EXERCISE GOAL: Any picture among the records should be left out, please; retype the rest exactly.

MATERIALS PROVIDED:
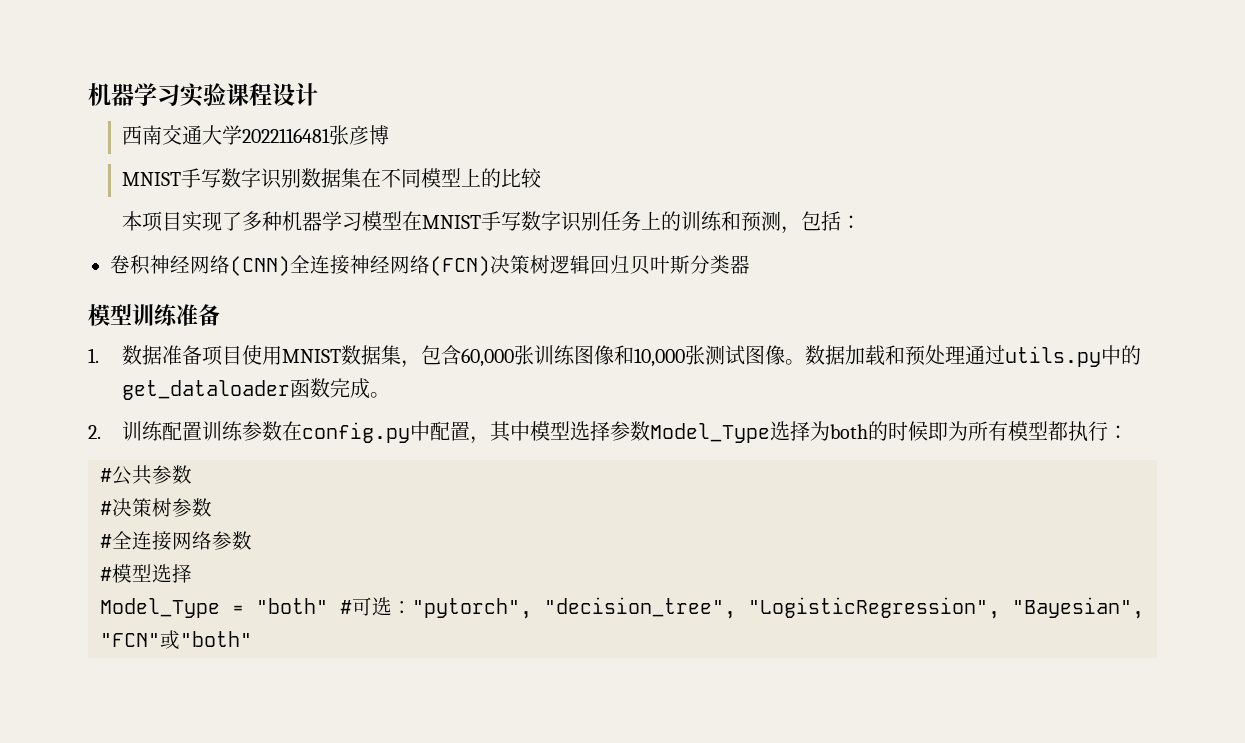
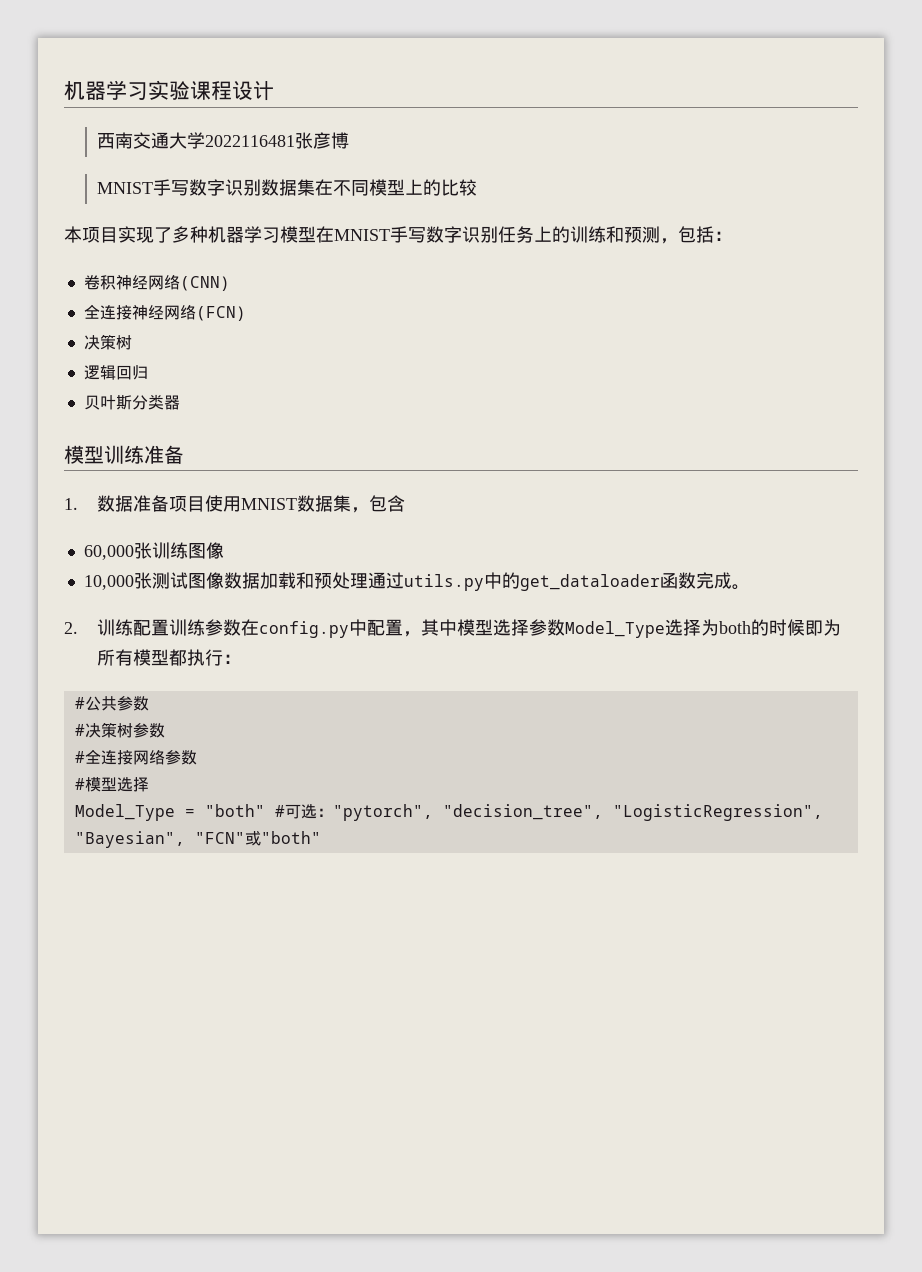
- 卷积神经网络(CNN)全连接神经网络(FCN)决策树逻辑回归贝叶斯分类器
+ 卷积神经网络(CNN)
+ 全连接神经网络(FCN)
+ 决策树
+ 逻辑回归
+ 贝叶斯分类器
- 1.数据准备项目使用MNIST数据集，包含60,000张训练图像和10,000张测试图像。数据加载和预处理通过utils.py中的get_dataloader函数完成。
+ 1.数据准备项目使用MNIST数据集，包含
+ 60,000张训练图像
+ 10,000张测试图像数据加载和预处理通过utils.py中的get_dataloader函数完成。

WRITTEN ANSWER:
- 卷积神经网络(CNN)全连接神经网络(FCN)决策树逻辑回归贝叶斯分类器
+ 卷积神经网络(CNN)
+ 全连接神经网络(FCN)
+ 决策树
+ 逻辑回归
+ 贝叶斯分类器
- 1.数据准备项目使用MNIST数据集，包含60,000张训练图像和10,000张测试图像。数据加载和预处理通过utils.py中的get_dataloader函数完成。
+ 1.数据准备项目使用MNIST数据集，包含
+ 60,000张训练图像
+ 10,000张测试图像数据加载和预处理通过utils.py中的get_dataloader函数完成。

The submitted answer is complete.